**Task description**
Which of the lines below contain the string "Amérique"? Pull each one out of the data.

**Before-and-after change records**
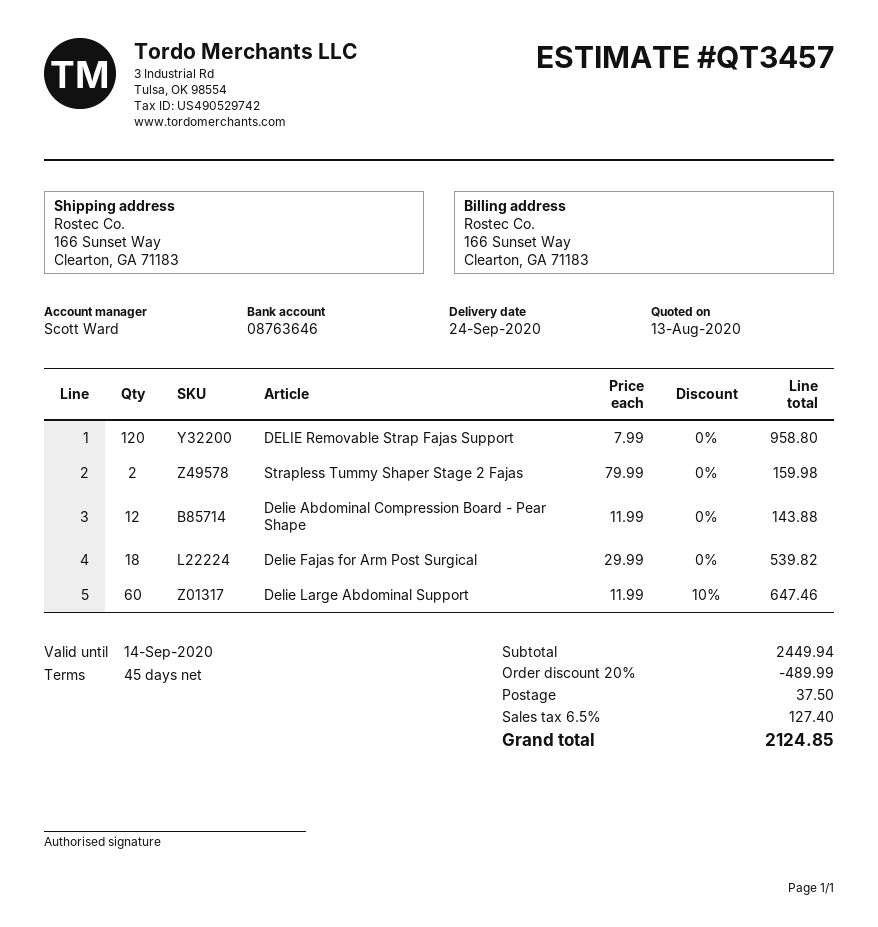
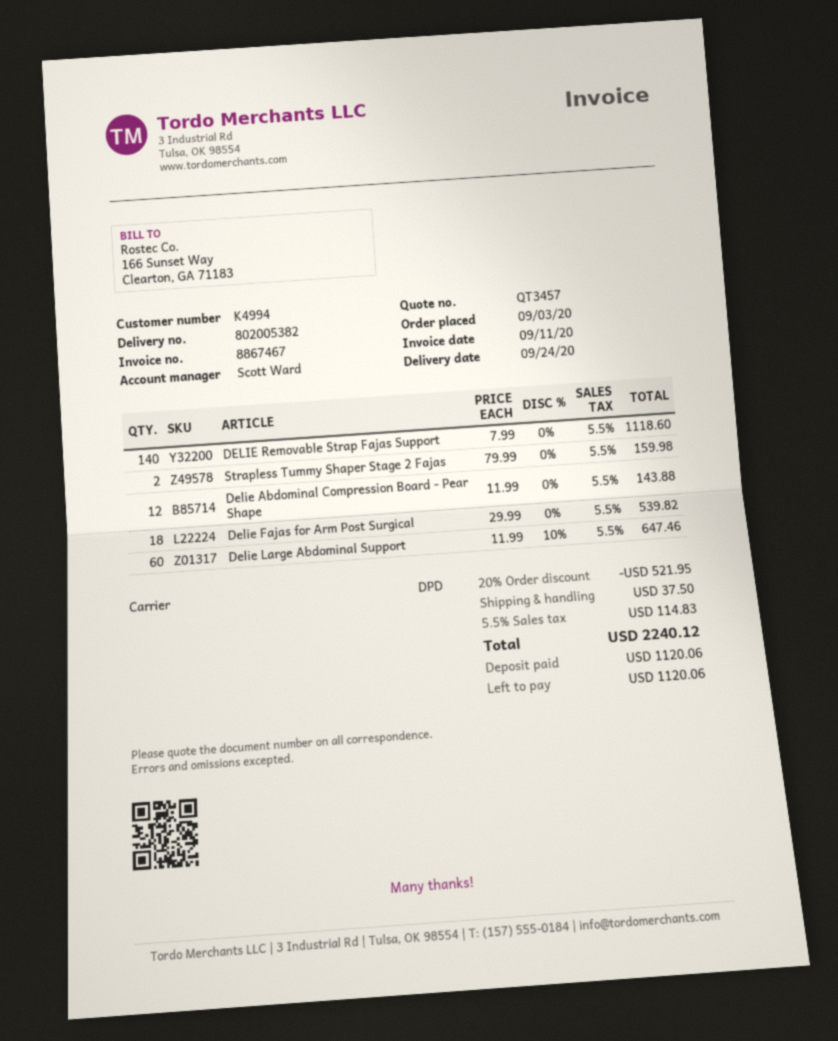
DELIE Removable Strap Fajas Support: 120 x 7.99 = 958.80 -> 140 x 7.99 = 1118.60
discount: 20% = 489.99 -> 20% = 521.95
tax: 6.5% = 127.40 -> 5.5% = 114.83
total: 2124.85 -> 2240.12

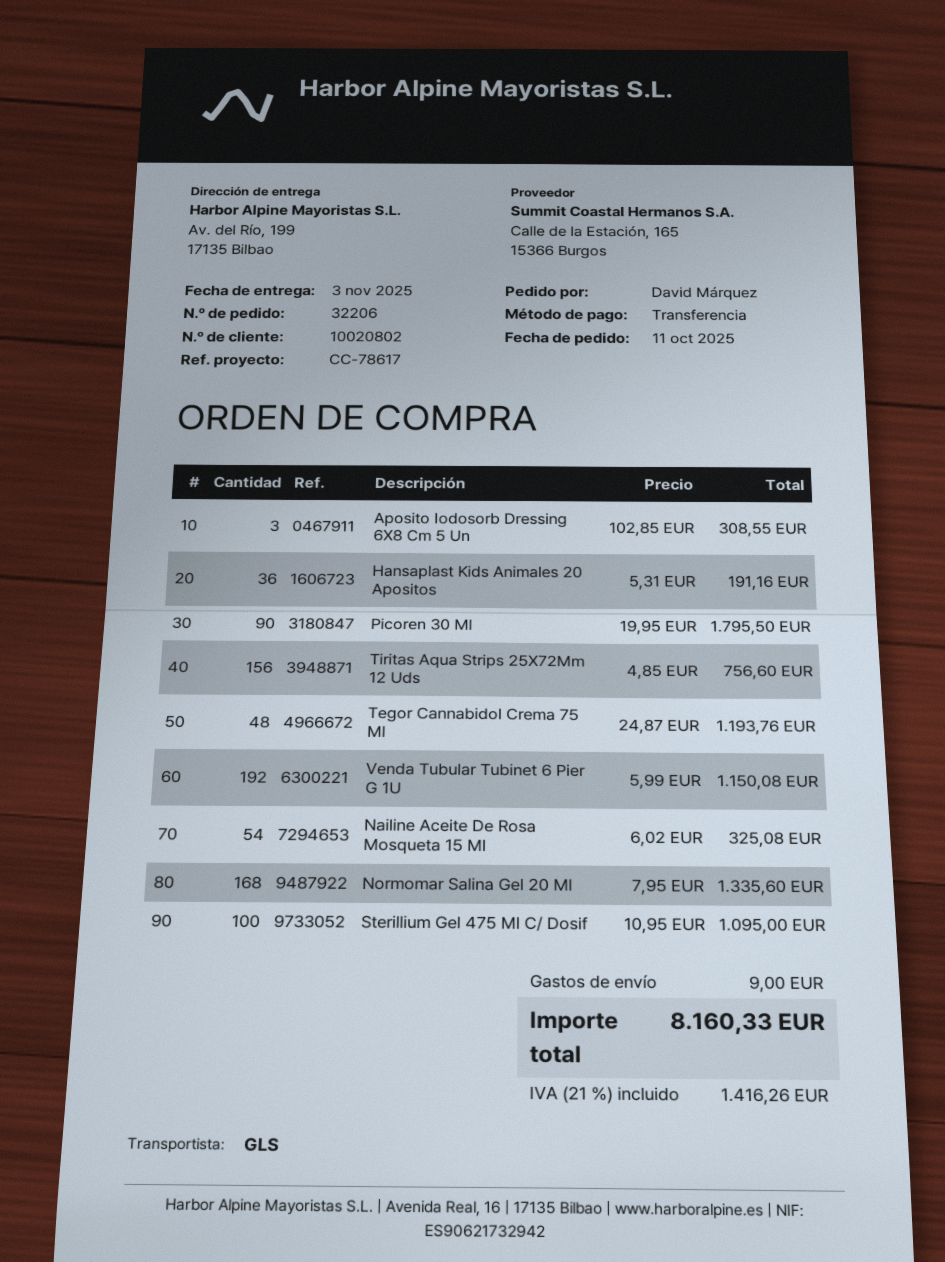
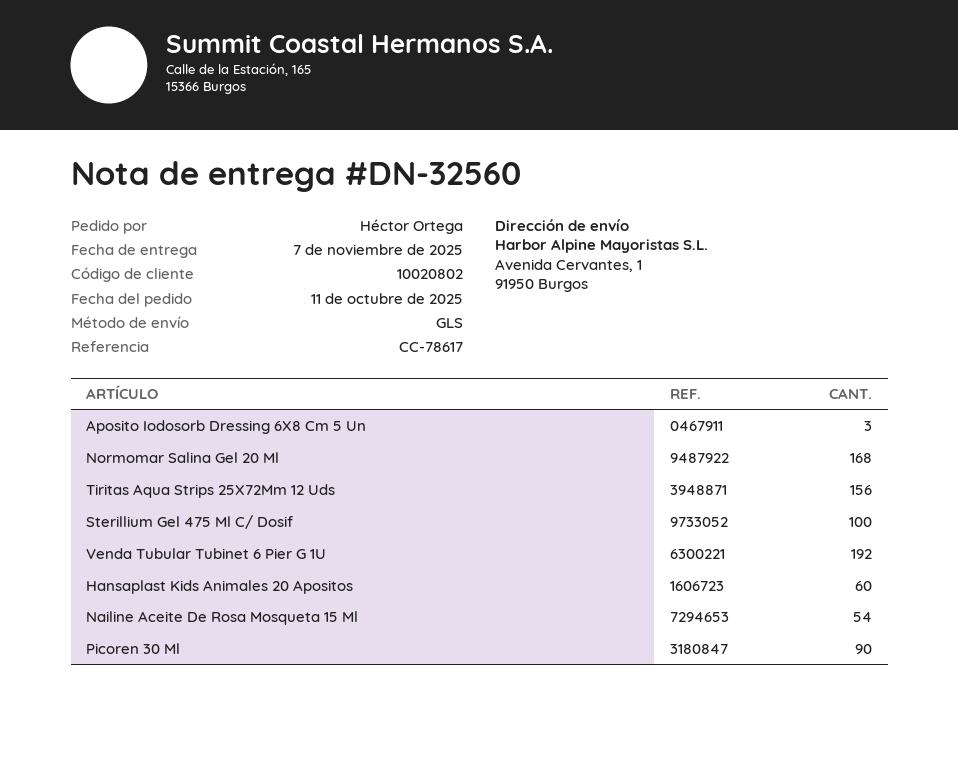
delivery date: 2025-11-03 -> 2025-11-07
ordered by: David Márquez -> Héctor Ortega
ship to: Av. del Río, 199, 17135 Bilbao -> Avenida Cervantes, 1, 91950 Burgos
Hansaplast Kids Animales 20 Apositos: 36 -> 60
Tegor Cannabidol Crema 75 Ml: 48 -> none

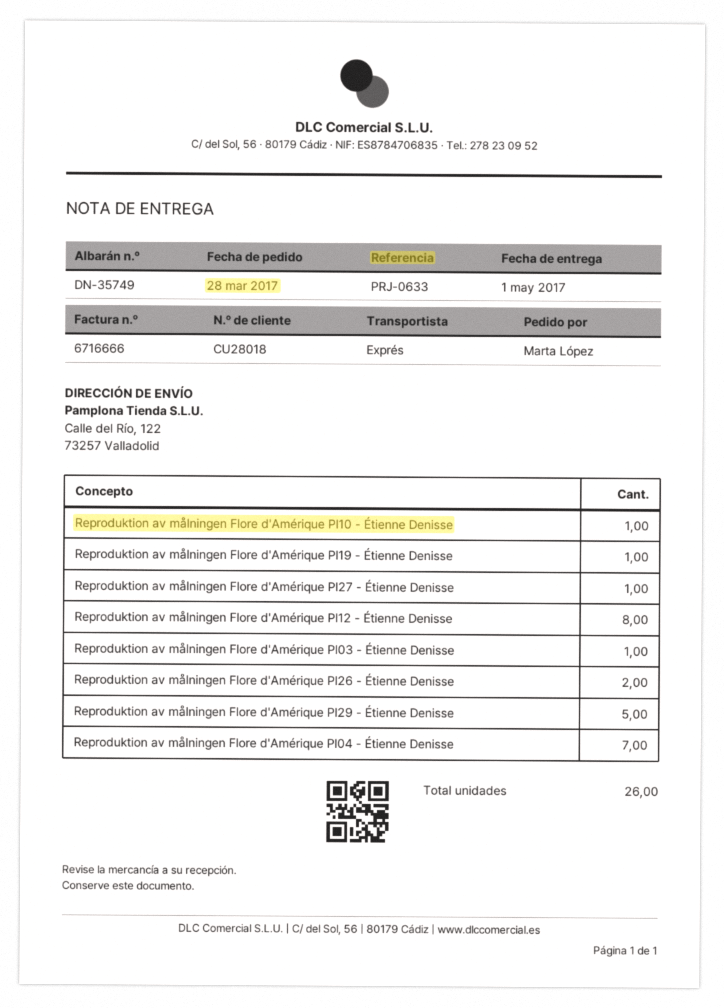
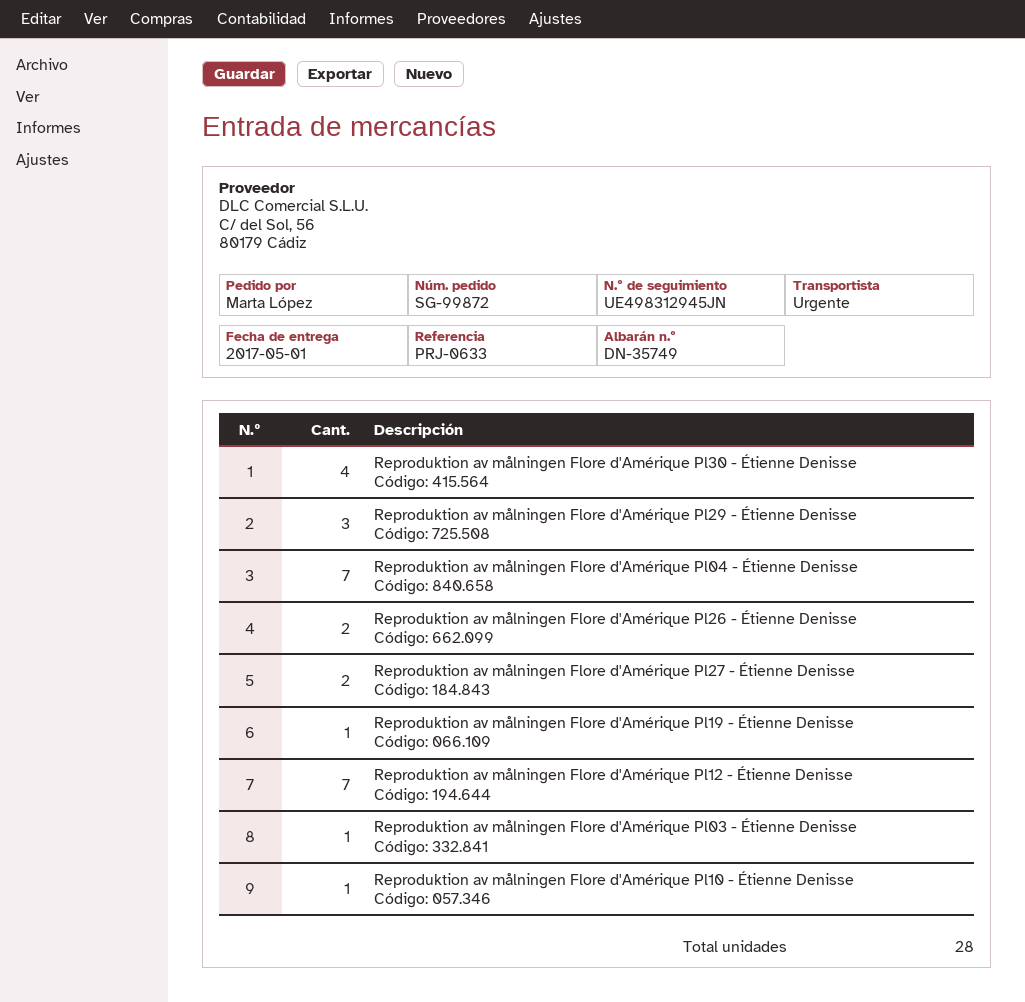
Reproduktion av målningen Flore d'Amérique Pl27 - Étienne Denisse: 1 -> 2
Reproduktion av målningen Flore d'Amérique Pl12 - Étienne Denisse: 8 -> 7
Reproduktion av målningen Flore d'Amérique Pl29 - Étienne Denisse: 5 -> 3
Reproduktion av målningen Flore d'Amérique Pl30 - Étienne Denisse: none -> 4
total quantity: 26 -> 28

**Solved problem**
Reproduktion av målningen Flore d'Amérique Pl27 - Étienne Denisse: 1 -> 2
Reproduktion av målningen Flore d'Amérique Pl12 - Étienne Denisse: 8 -> 7
Reproduktion av målningen Flore d'Amérique Pl29 - Étienne Denisse: 5 -> 3
Reproduktion av målningen Flore d'Amérique Pl30 - Étienne Denisse: none -> 4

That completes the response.